The path drew to a junction where three of four different paths met and the fallen leaves had overtaken the forest floor. Surveying my options, I could either head down the hill toward a path I hadn’t yet explored, or follow the path I was on to the top of the hill, back to the sports ground and eventually my car. I stood and looked at my surroundings, from time to time leaves would fall and land both on me and near me. At this moment, I realised I wasn’t quite ready to be back at my car just yet, so I headed down hill. The next hour or so was spent in this manner.
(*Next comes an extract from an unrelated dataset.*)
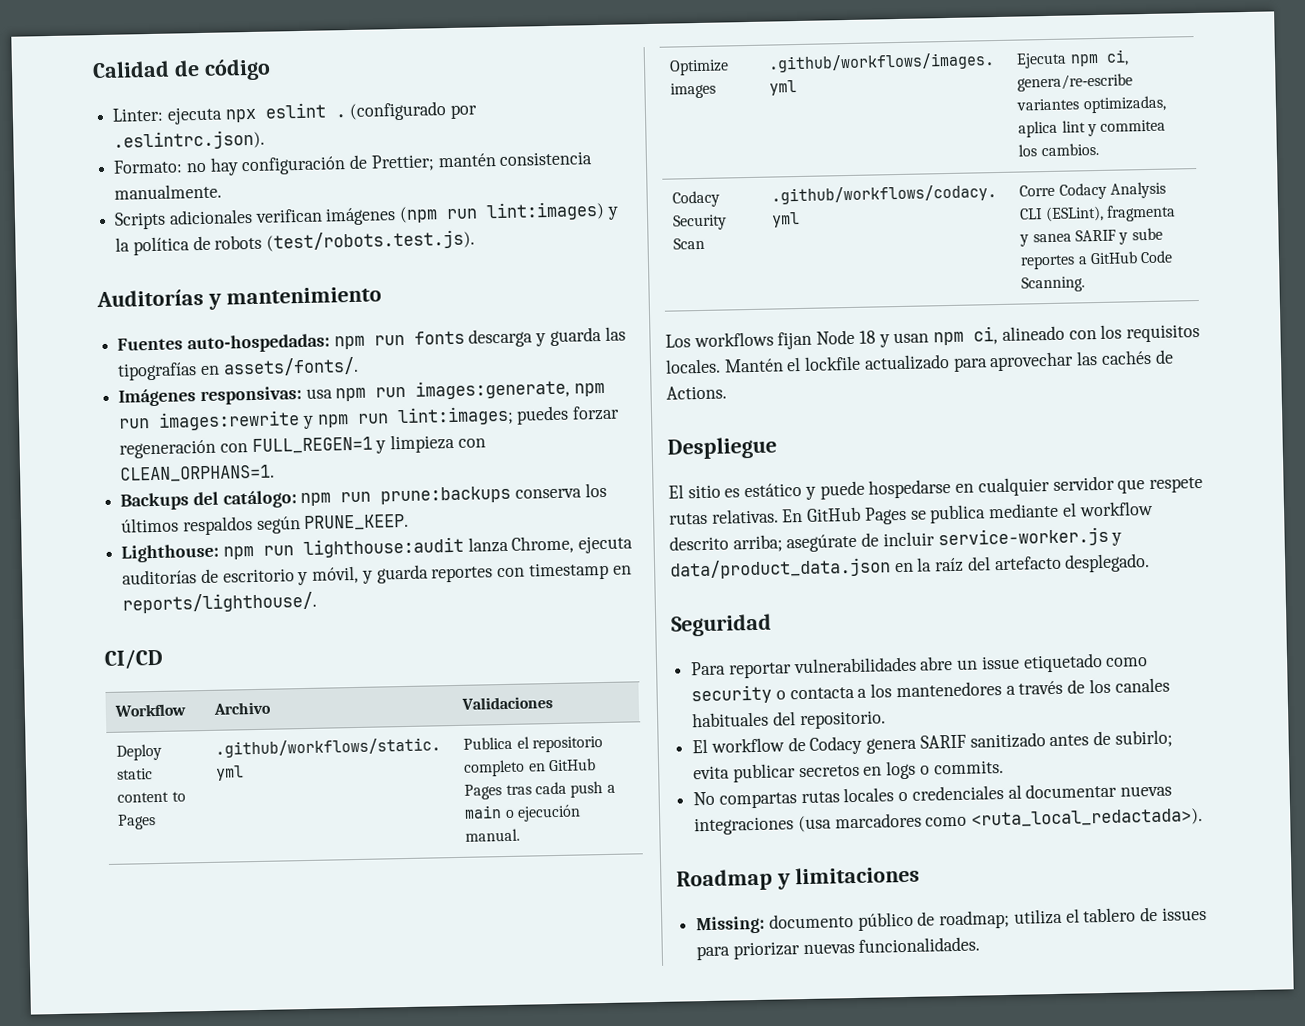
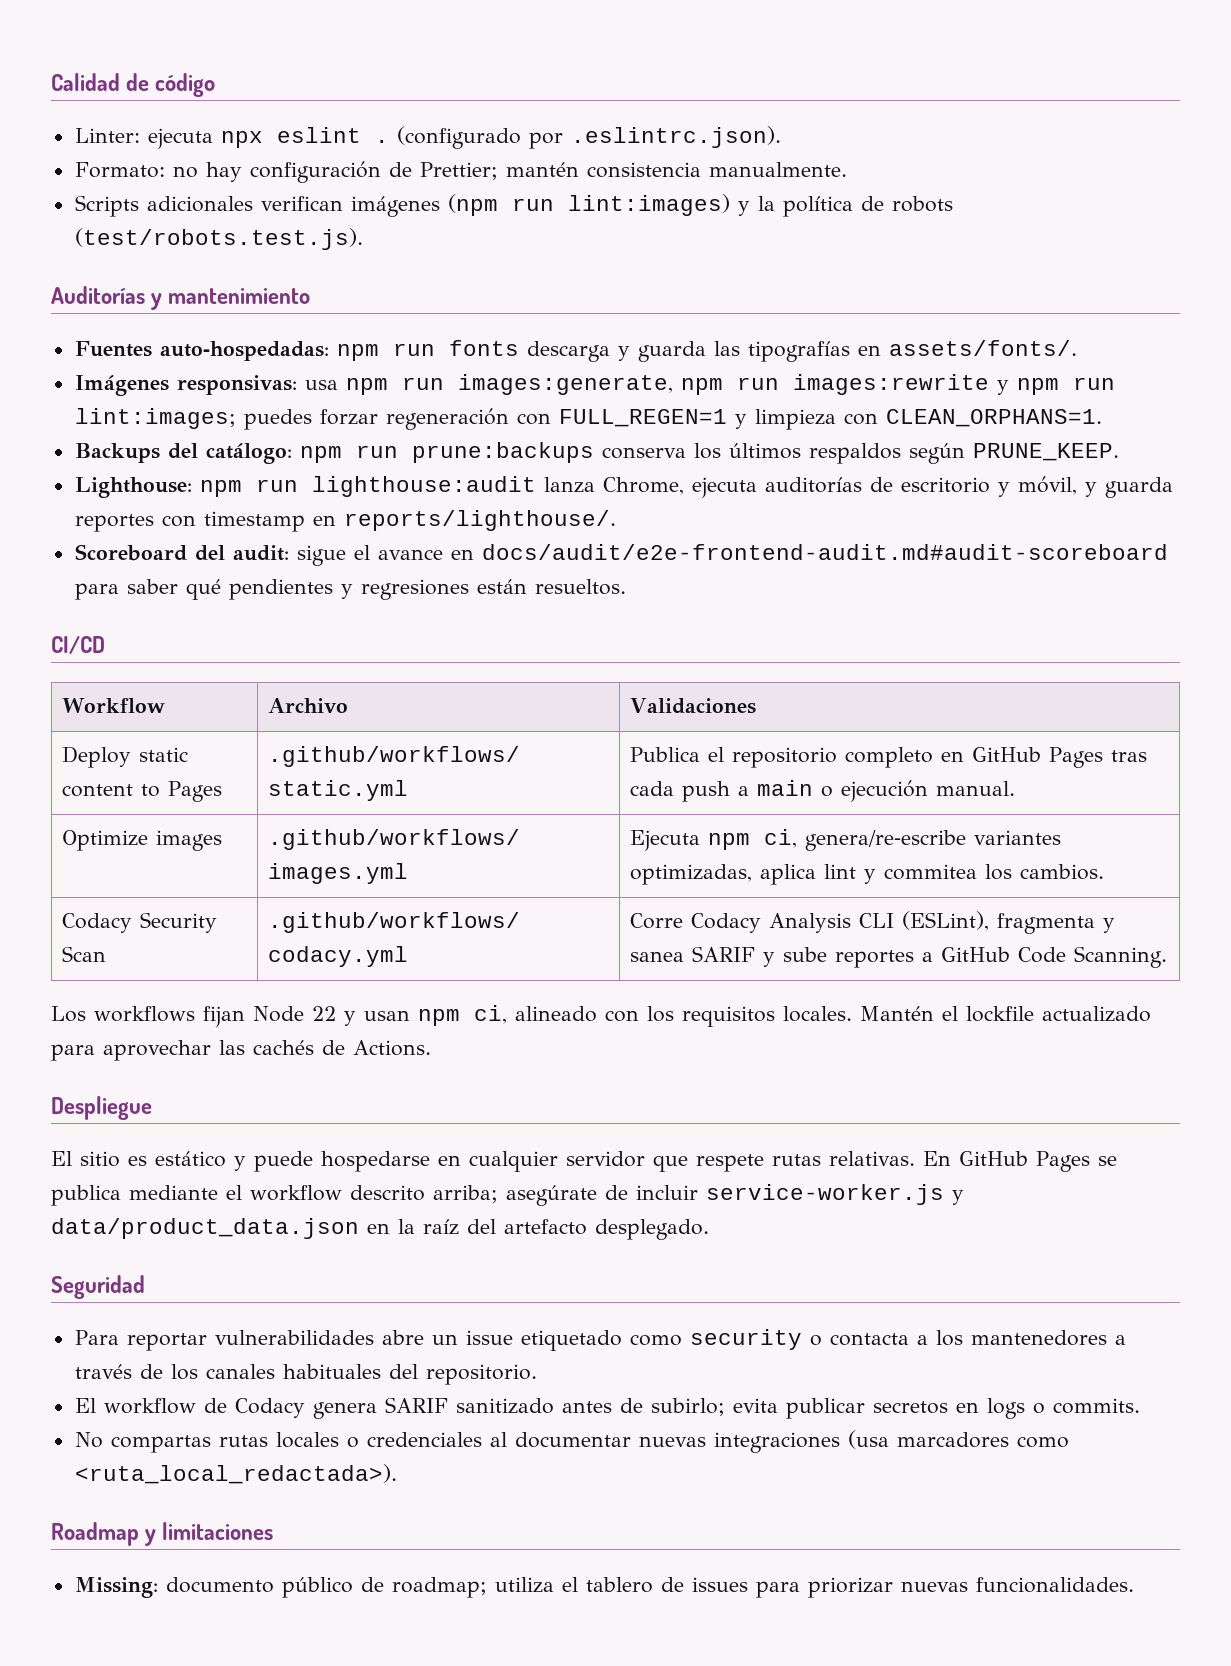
+ Scoreboard del audit: sigue el avance en docs/audit/e2e-frontend-audit.md#audit-scoreboard para saber qué pendientes y regresiones están resueltos.
- Los workflows fijan Node 18 y usan npm ci, alineado con los requisitos locales.
+ Los workflows fijan Node 22 y usan npm ci, alineado con los requisitos locales.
Walking paths I hadn’t walked in a very long time, criss-crossing my way around Jubilee Park and the nearby town belt in the glistening afternoon sun.
The Manuka Gorge
I drove through places that had names like Shingle Creek, Roxburgh, Beaumont, Lawrence and Waitahuna to name a few. Places that were born out of the search for farmland or from the discovery of gold, often a little of both. As I wound my way over the countryside I couldn’t help but think of the extraordinary efforts people had made to traverse the landscape on foot. Often walking in the bitter coldness of winter or the extreme heat of summer. The trek to the gold fields on ‘The Dunstan Range’ and the Molyneux River took nearly a week to complete. It was as daunting as it was physically gruelling and completed while carrying close to 40 kilograms of equipment on their back. Something that is impressive by anyone’s standard.
I had time to ponder all this as I found myself stuck behind a tractor! As were about ten other vehicles until the driver had the good sense to pullover, before he was forced! Now travelling at a quicker clip, eventually we left the barren countryside of Central Otago behind and dropped down onto the more lush surrounds of the Clutha District and further beyond to Dunedin.
Alexandra
The drive through to Alexandra was simply marvellous. In fact, there was only one word that could describe the day, and that is ‘delicious’. Everywhere I looked, everything had a radiant autumnal glow as the sun hung in a rich blue sky that reflected off the shop windows as I drove past. The whole town had a relaxed, lazy sort of feel. It was almost as if no one was in a hurry to do anything at all. I was certain that if at that moment a meteorite the size of texas had come hurtling out of the sky and headed straight towards this spot, all the town residents would have casually looked up at the sky and said, “well, would you look at that”.
As I passed through the town, I suddenly decided to detour to look at the former town bridge, a structure that is a true feat of skill and engineering. Built in 1882, the remains sit right next to the newer version that spans the Clutha River. Beyond the bridges, the banks of the river were lined with autumn colour that was reflecting off the water. I wished I had longer to enjoy my current surroundings, however time was now starting to press against me and I really did need to get back to Dunedin. I vowed to return at some point to do the place justice.